1st Pet. 2:11-12, “Dear friends, I urge you, as aliens and strangers in the world, to abstain from sinful desires, which war against your soul. Live such good lives among the pagans that, though they accuse you of doing wrong, they may see your good deeds and glorify God on the day he visits us.” As the Christian, as the alien, we are supposed to be acting differently than we used to. We are to live such a good life around nonbelievers that even though they make a false accusation against us, they will see us continue to act in accordance to our new nature and come to glorify God. There’s no glory in allowing a private matter to become a public disgrace. Settle the matter quickly before the newspapers get a hold of the story and your reputation is tarnished and your witness adversely affected.

In all things we need to be like Christ. 1st Peter 2:19-23. Jesus didn’t play tit for tat. Jesus wasn’t focused on getting even; he let God handle that part while he was focused on maintaining his integrity.
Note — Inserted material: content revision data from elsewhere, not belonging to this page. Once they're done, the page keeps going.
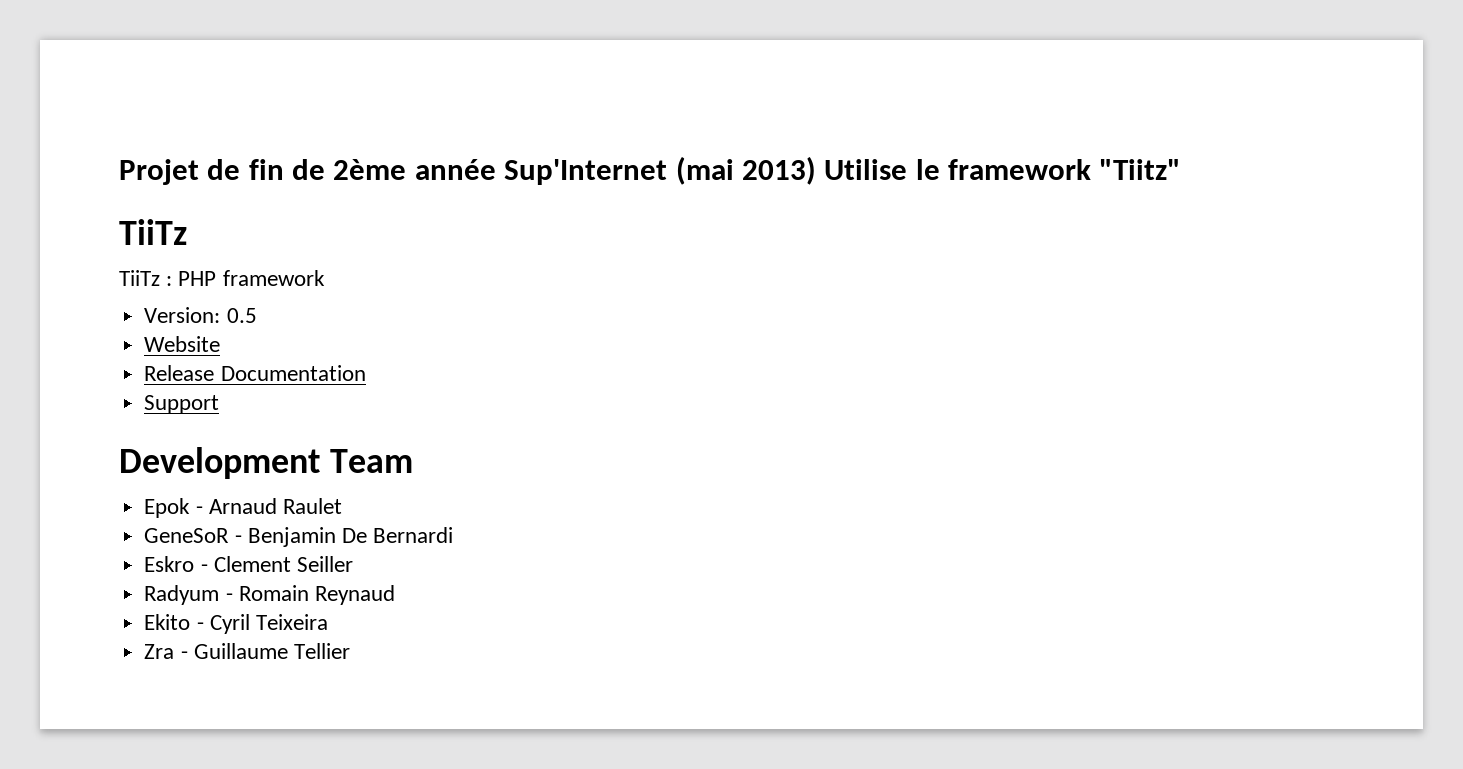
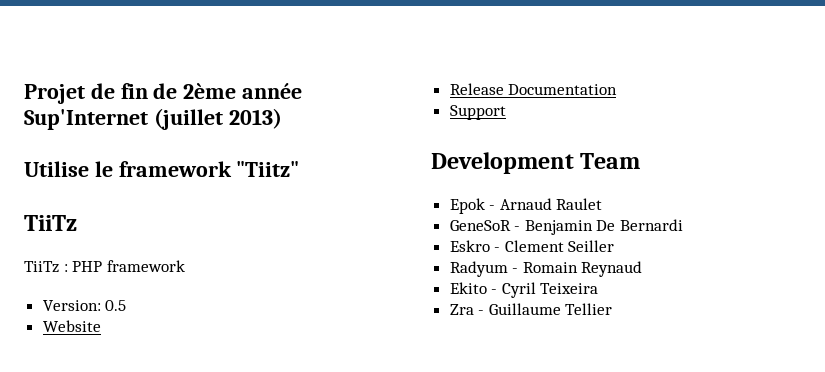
[675,156,734,185] (mai -> [153,108,223,130] (juillet
(816, 170) none -> (282, 118) //

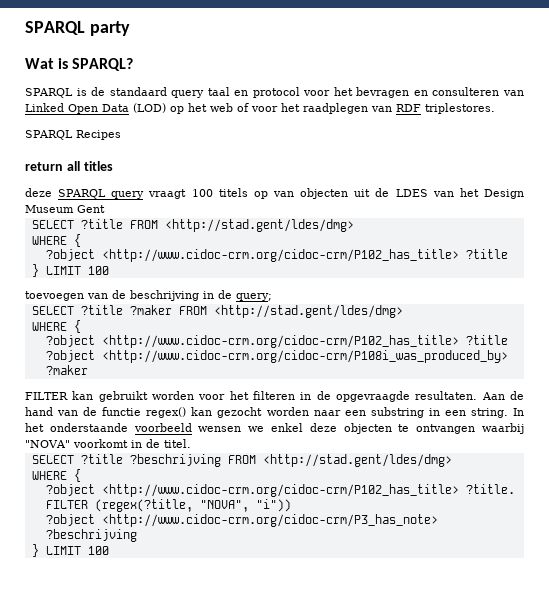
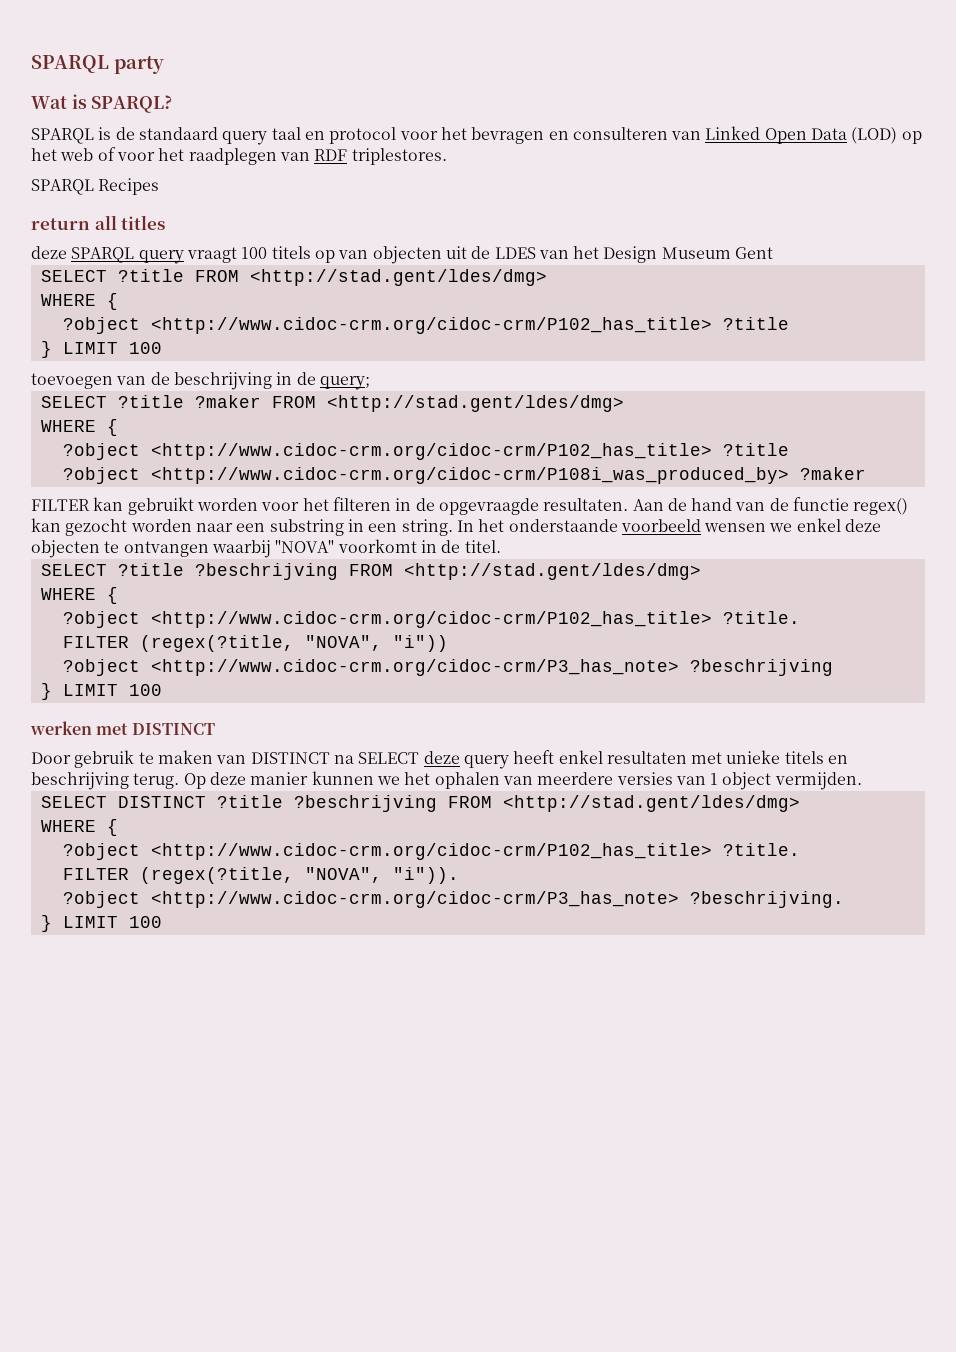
(109, 550) none -> [30,721,215,735] [31,750,849,769] [31,771,862,790] [40,795,800,812] [40,819,118,836] [62,843,800,860] [62,867,459,884] [62,891,844,908] [40,915,162,932] // werken met DISTINCT // Door gebruik te maken van DISTINCT na SELECT deze query heeft enkel resultaten met unieke titels en beschrijving terug. Op deze manier kunnen we het ophalen van meerdere versies van 1 object vermijden. // SELECT DISTINCT ?title ?beschrijving FROM <http://stad.gent/ldes/dmg> // WHERE { // ?object <http://www.cidoc-crm.org/cidoc-crm/P102_has_title> ?title. // FILTER (regex(?title, "NOVA", "i")). // ?object <http://www.cidoc-crm.org/cidoc-crm/P3_has_note> ?beschrijving. // } LIMIT 100

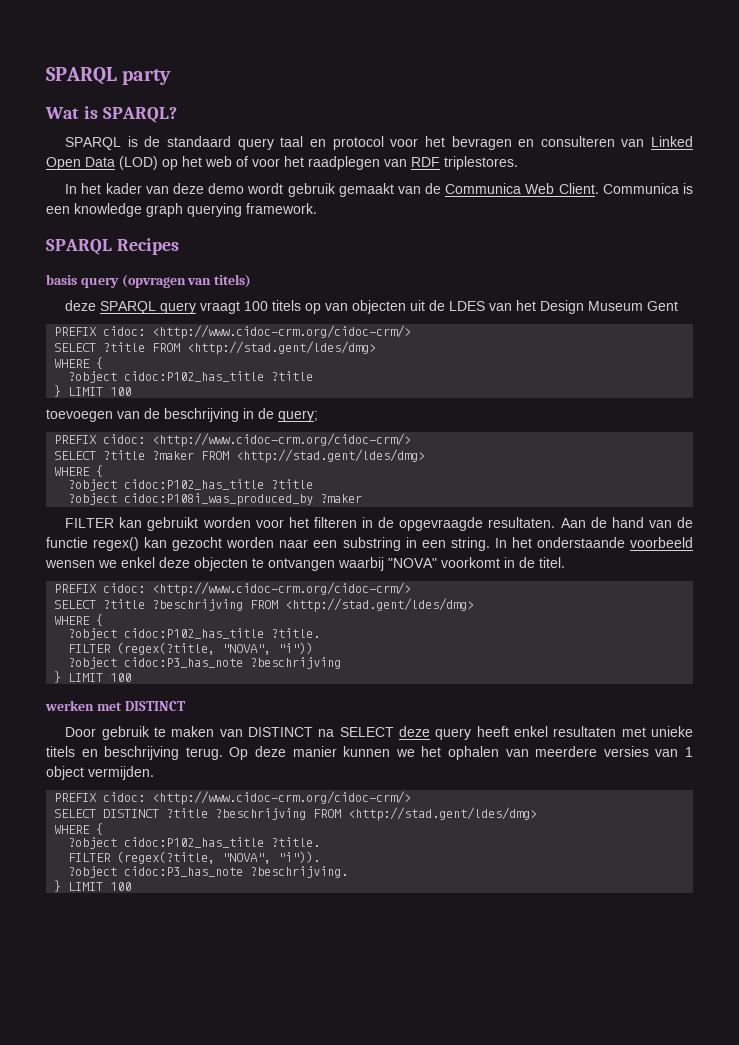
[31,178,160,195] [31,215,166,230] SPARQL Recipes // return all titles -> [65,183,693,197] [46,203,317,217] [46,238,179,255] [46,274,252,288] In het kader van deze demo wordt gebruik gemaakt van de Communica Web Client. Communica is een knowledge graph querying framework. // SPARQL Recipes // basis query (opvragen van titels)
(774, 253) none -> [54,325,412,339] // PREFIX cidoc: <http://www.cidoc-crm.org/cidoc-crm/>
[150,317,712,334] <http://www.cidoc-crm.org/cidoc-crm/P102_has_title> -> [124,371,265,382] cidoc:P102_has_title
(370, 383) none -> [54,433,412,447] // PREFIX cidoc: <http://www.cidoc-crm.org/cidoc-crm/>
[150,443,712,460] <http://www.cidoc-crm.org/cidoc-crm/P102_has_title> -> [124,479,265,490] cidoc:P102_has_title
[150,467,789,484] <http://www.cidoc-crm.org/cidoc-crm/P108i_was_produced_by> -> [124,493,314,506] cidoc:P108i_was_produced_by
(501, 546) none -> [54,582,412,596] // PREFIX cidoc: <http://www.cidoc-crm.org/cidoc-crm/>
[150,611,712,628] <http://www.cidoc-crm.org/cidoc-crm/P102_has_title> -> [124,628,265,639] cidoc:P102_has_title
[150,659,679,676] <http://www.cidoc-crm.org/cidoc-crm/P3_has_note> -> [124,657,244,668] cidoc:P3_has_note
(862, 781) none -> [54,791,412,805] // PREFIX cidoc: <http://www.cidoc-crm.org/cidoc-crm/>
[150,843,712,860] <http://www.cidoc-crm.org/cidoc-crm/P102_has_title> -> [124,837,265,848] cidoc:P102_has_title
[150,891,679,908] <http://www.cidoc-crm.org/cidoc-crm/P3_has_note> -> [124,866,244,877] cidoc:P3_has_note

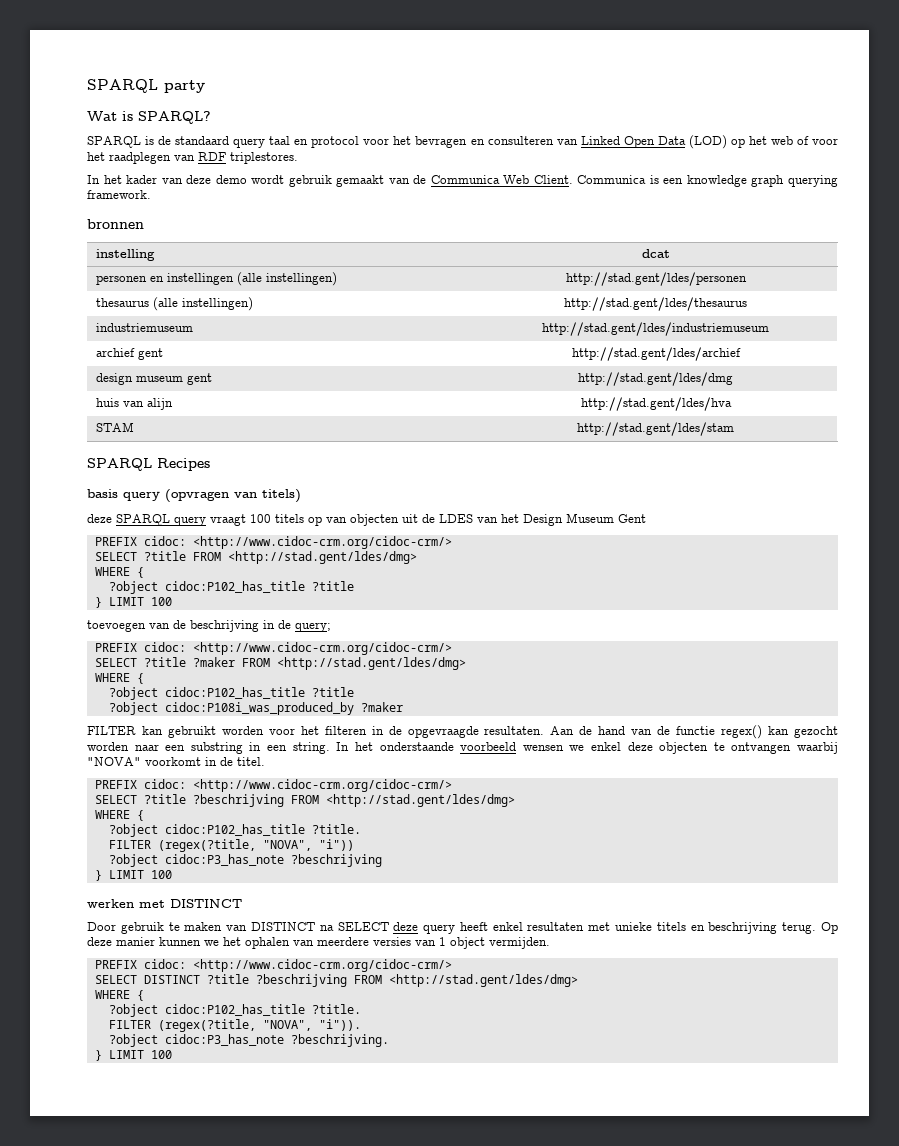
(317, 208) none -> [87,219,144,229] [95,249,155,261] [641,249,670,258] [95,272,337,286] [565,272,747,286] [95,297,253,311] [564,297,747,311] [95,323,193,332] [542,322,769,336] [95,348,163,360] [571,347,741,361] [95,373,212,385] [578,372,733,386] [95,398,173,410] [580,397,732,411] [95,422,134,432] [577,422,734,436] // bronnen // instelling | dcat // personen en instellingen (alle instellingen) | http://stad.gent/ldes/personen // thesaurus (alle instellingen) | http://stad.gent/ldes/thesaurus // industriemuseum | http://stad.gent/ldes/industriemuseum // archief gent | http://stad.gent/ldes/archief // design museum gent | http://stad.gent/ldes/dmg // huis van alijn | http://stad.gent/ldes/hva // STAM | http://stad.gent/ldes/stam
Does this mean we just let people walk all over us? Does this mean we let people treat us how ever they want to? Does this mean we shouldn’t ever take anything to the police/justice system? No. But we do need to pick our battles. We can easily turn a small matter into a big problem. We need to handle situations with dignity and integrity. We can be both firm and fair. We can set boundaries without being extremists. We can take action without compromising on our morality. But our top priority should be making sure that God is glorified; even if that means I need to swallow my pride. Jesus wants me to dissolve my anger, erase my bitterness, remove my hatred and practice forgiveness. He wants me to settle the matter-in my heart, with my brother and yes, even with my enemy.